Task objective >> Within the listing that follows, how many lines contain the word "these"? Only the number is wanted.

Listed entries >>
──────

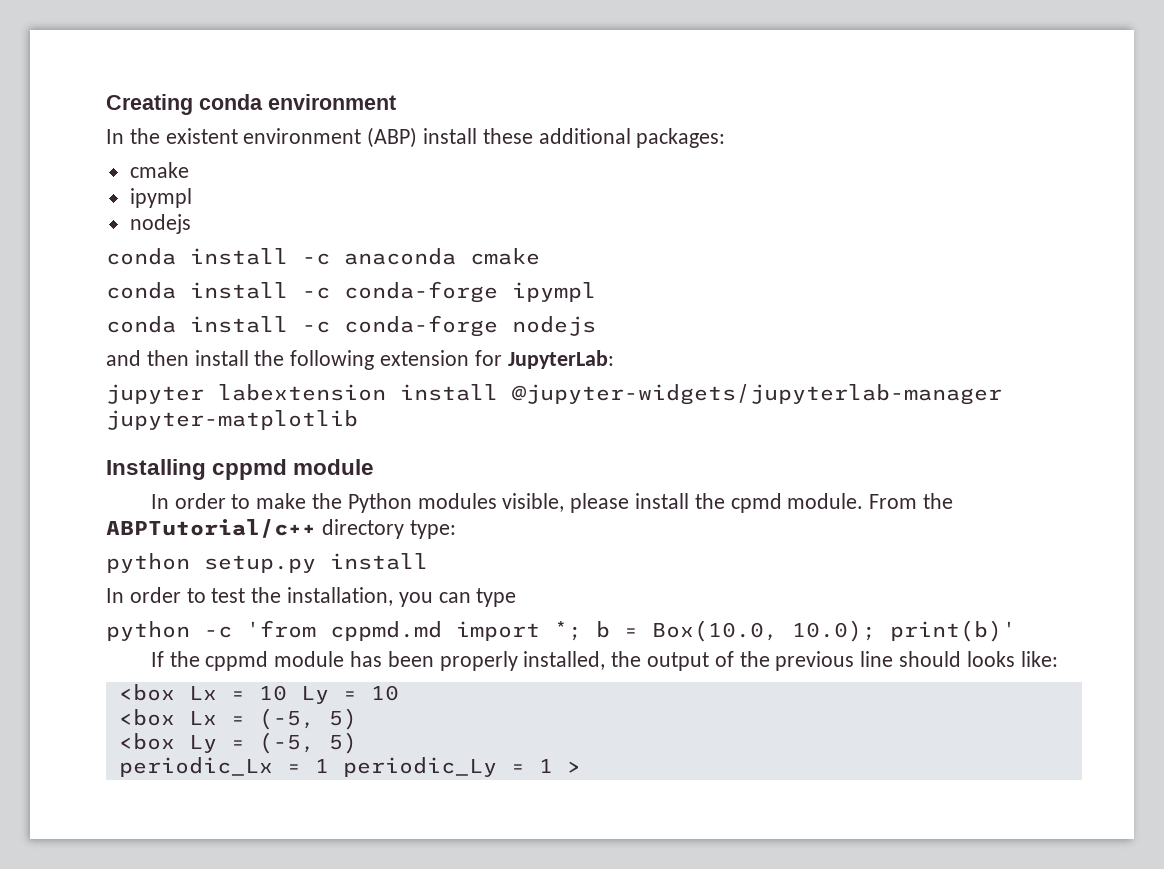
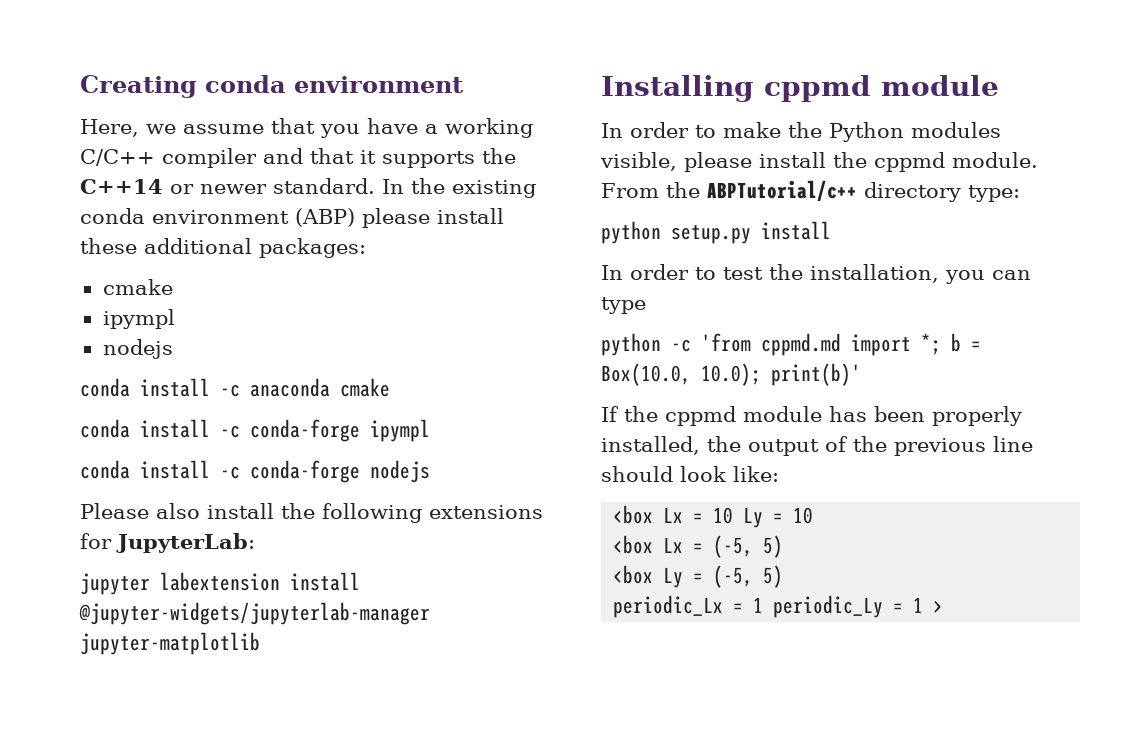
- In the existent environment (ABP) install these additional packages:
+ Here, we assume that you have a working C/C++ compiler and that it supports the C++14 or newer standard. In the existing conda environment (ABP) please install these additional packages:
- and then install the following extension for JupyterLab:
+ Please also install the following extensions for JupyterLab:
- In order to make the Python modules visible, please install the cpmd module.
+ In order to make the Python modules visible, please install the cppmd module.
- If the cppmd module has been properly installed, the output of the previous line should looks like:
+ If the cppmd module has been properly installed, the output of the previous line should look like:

──────

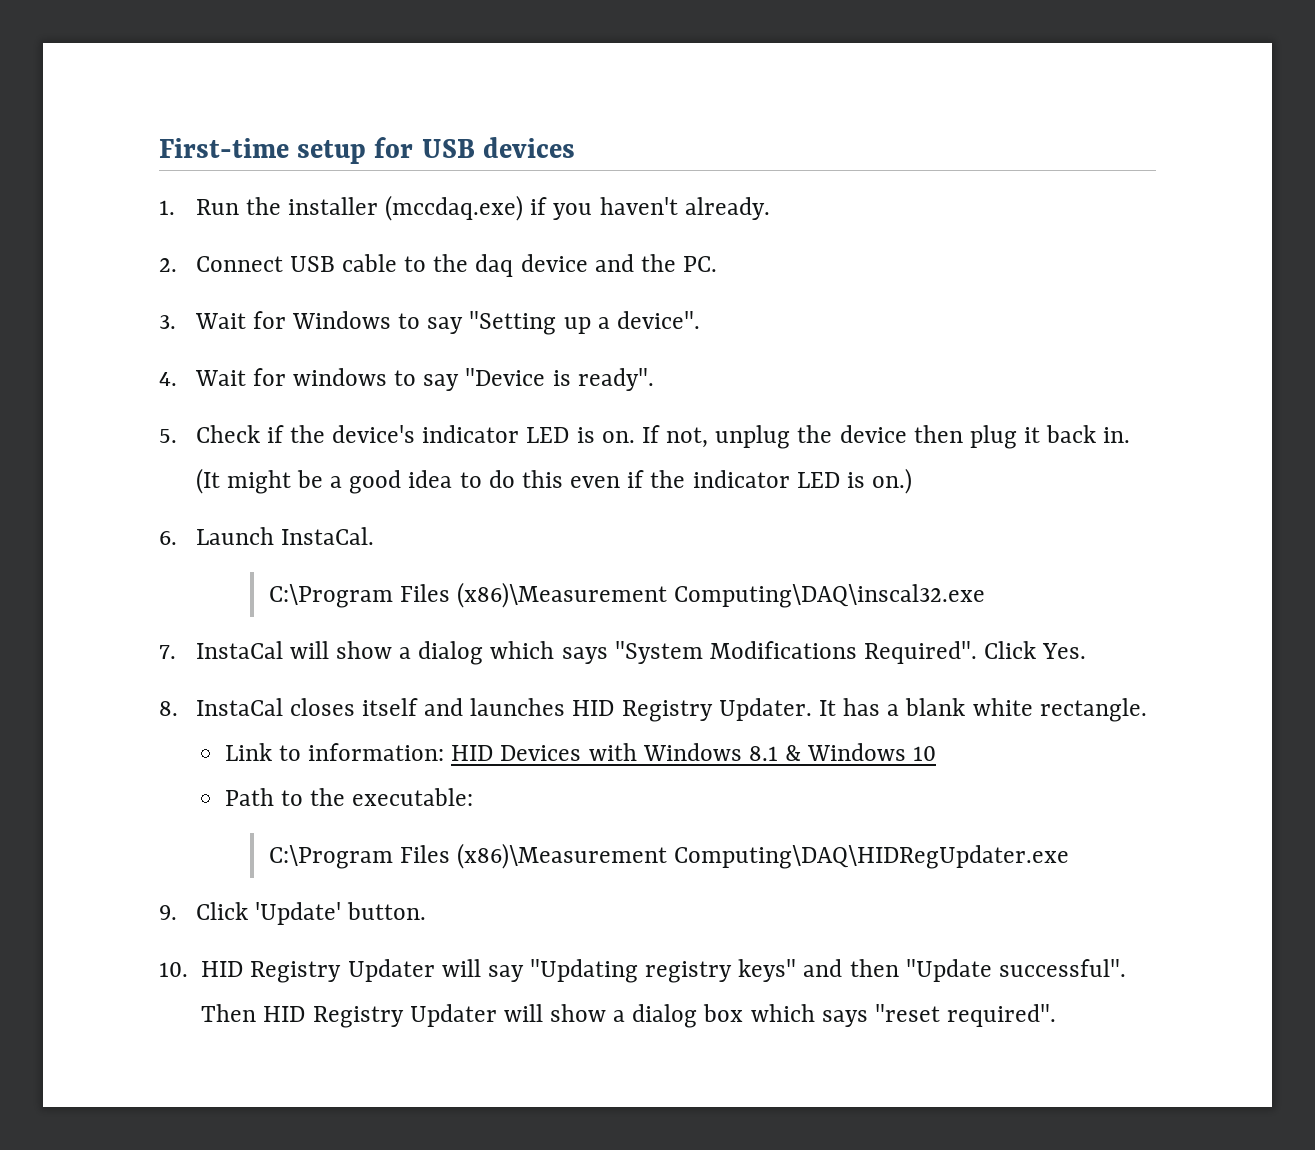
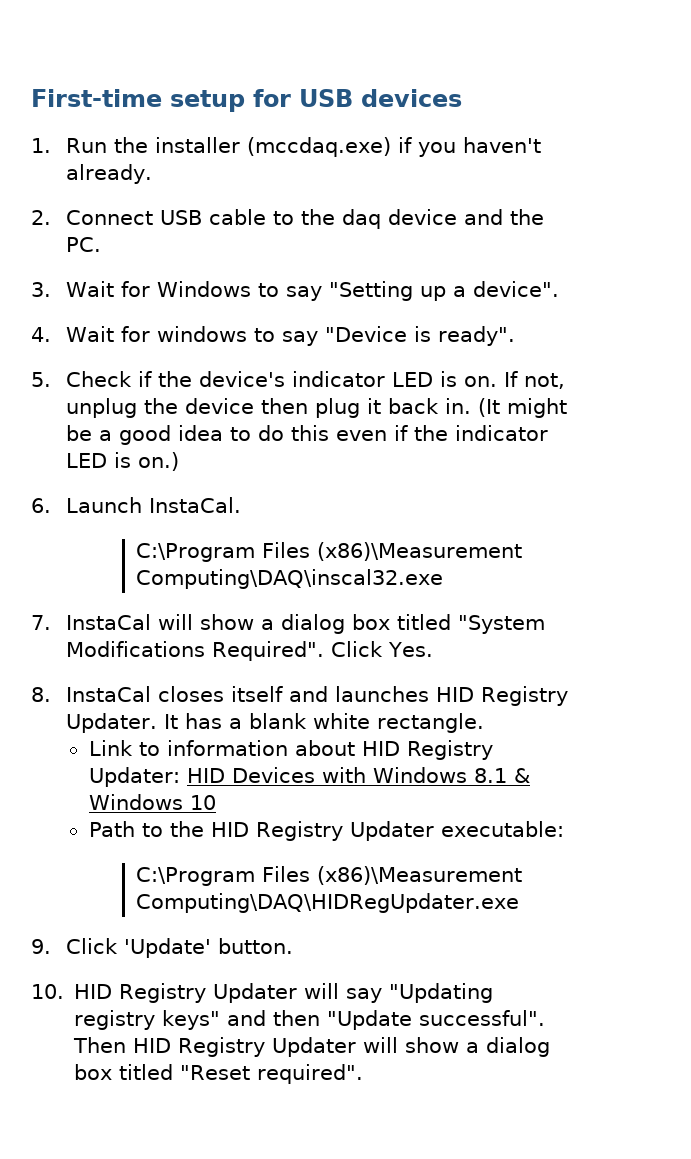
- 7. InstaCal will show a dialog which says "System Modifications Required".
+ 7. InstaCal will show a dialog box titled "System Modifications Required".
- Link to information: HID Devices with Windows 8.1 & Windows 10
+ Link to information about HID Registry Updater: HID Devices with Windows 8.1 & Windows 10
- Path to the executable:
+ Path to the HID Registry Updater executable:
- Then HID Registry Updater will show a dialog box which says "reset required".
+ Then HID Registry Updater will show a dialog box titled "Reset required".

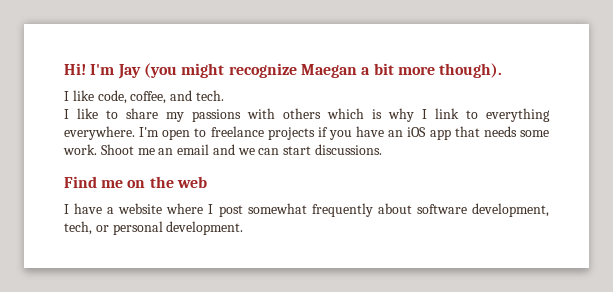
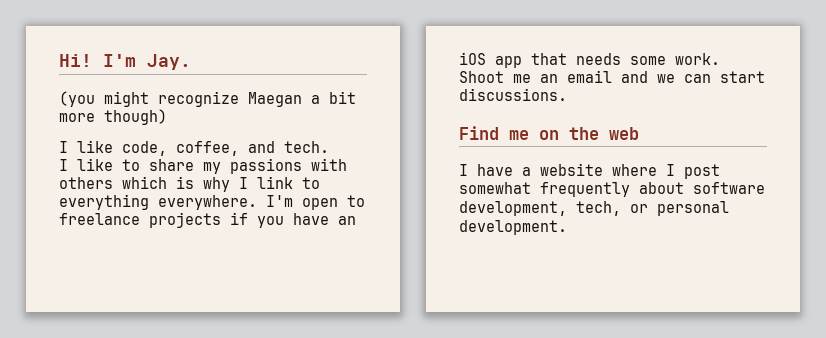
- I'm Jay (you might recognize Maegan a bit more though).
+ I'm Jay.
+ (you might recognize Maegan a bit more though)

──────

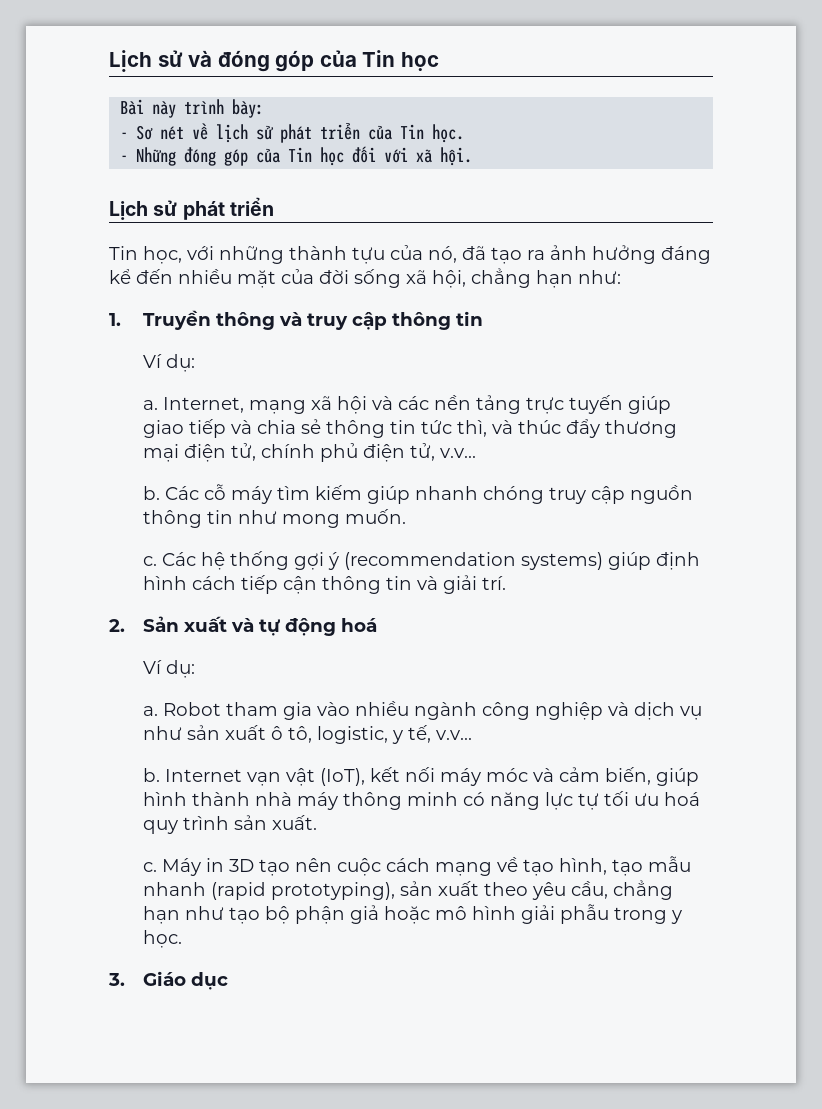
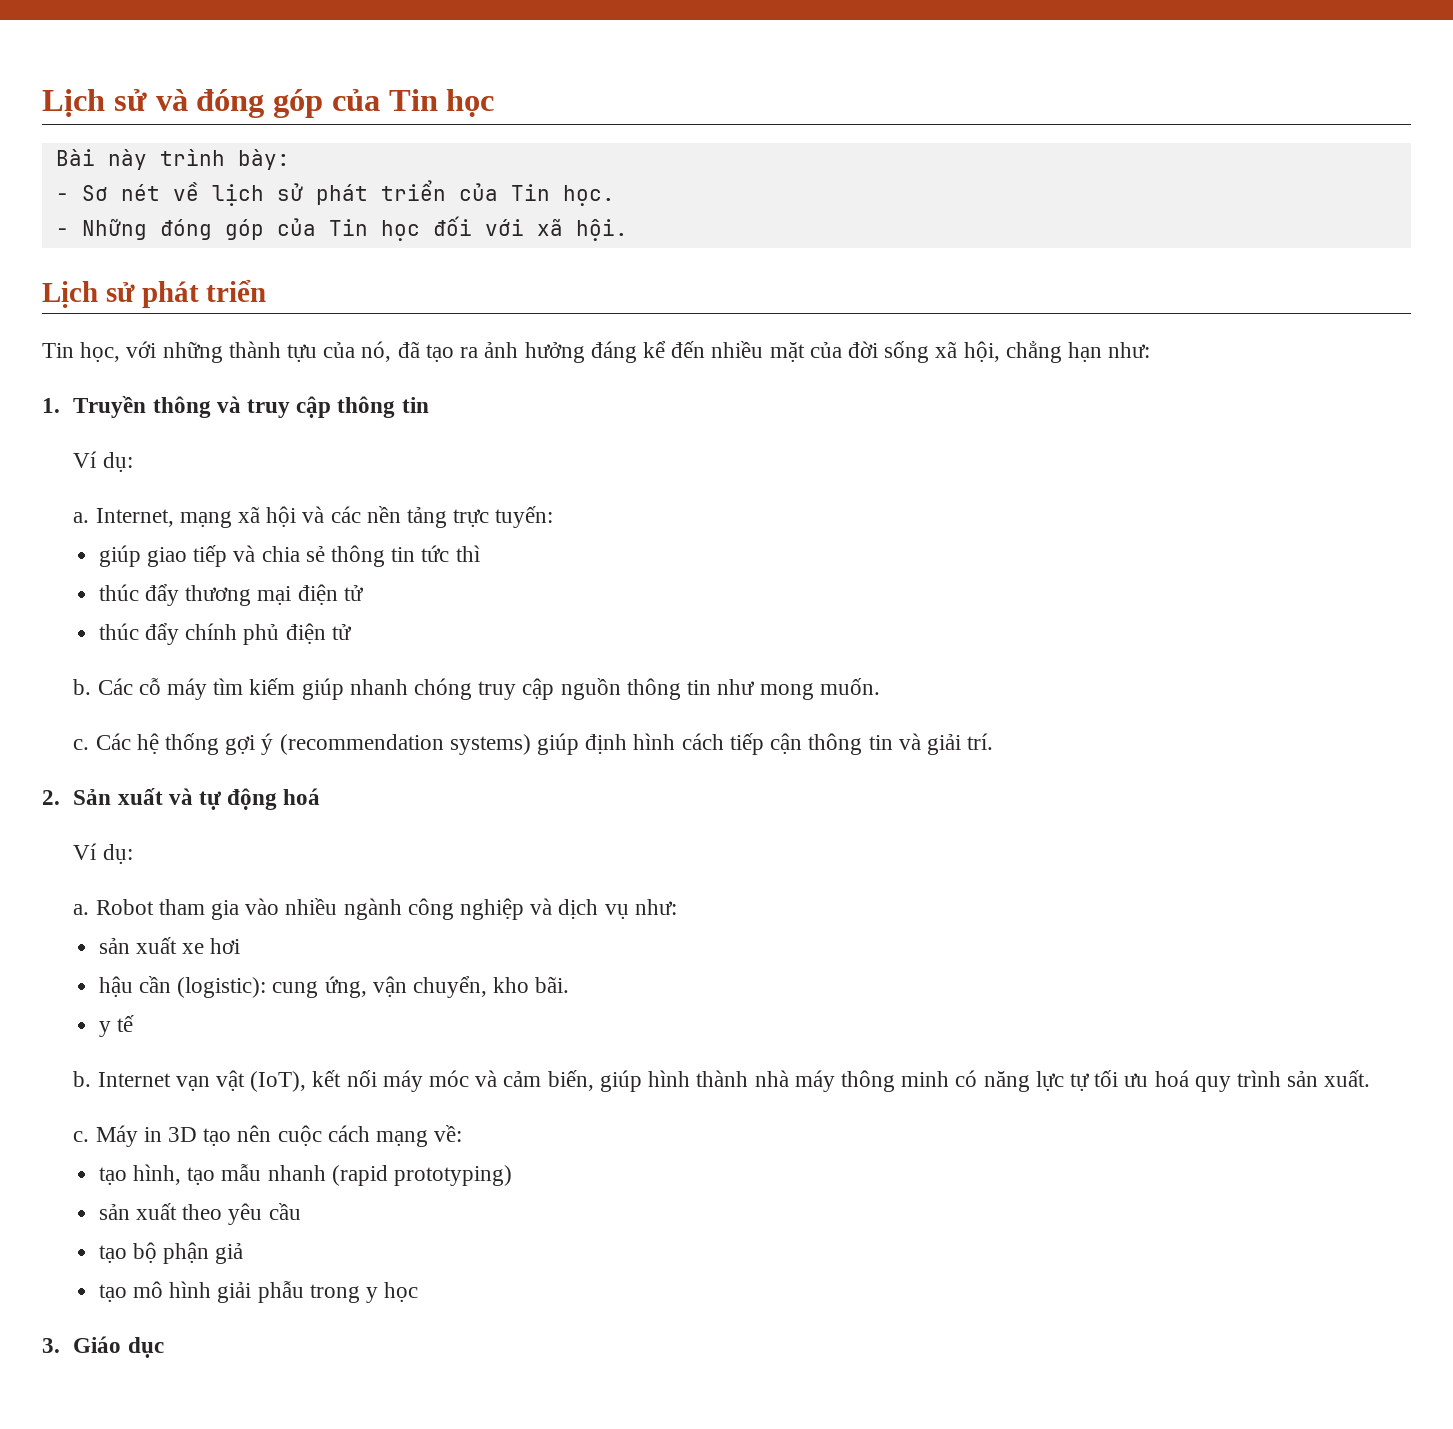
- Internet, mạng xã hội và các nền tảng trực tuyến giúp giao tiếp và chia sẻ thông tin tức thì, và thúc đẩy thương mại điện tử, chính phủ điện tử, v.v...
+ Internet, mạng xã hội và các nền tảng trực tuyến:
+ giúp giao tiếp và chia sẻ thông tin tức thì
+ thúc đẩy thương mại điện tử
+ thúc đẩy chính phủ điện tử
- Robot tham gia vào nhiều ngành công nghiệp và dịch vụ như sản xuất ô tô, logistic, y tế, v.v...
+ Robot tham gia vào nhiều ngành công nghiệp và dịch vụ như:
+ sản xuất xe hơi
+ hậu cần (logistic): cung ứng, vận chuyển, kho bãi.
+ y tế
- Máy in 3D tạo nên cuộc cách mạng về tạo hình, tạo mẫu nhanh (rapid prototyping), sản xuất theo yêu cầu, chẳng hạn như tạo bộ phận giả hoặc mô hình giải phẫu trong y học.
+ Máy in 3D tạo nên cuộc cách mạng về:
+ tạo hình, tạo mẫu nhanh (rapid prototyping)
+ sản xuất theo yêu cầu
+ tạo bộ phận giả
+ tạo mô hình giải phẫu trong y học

──────

Written answer >> 2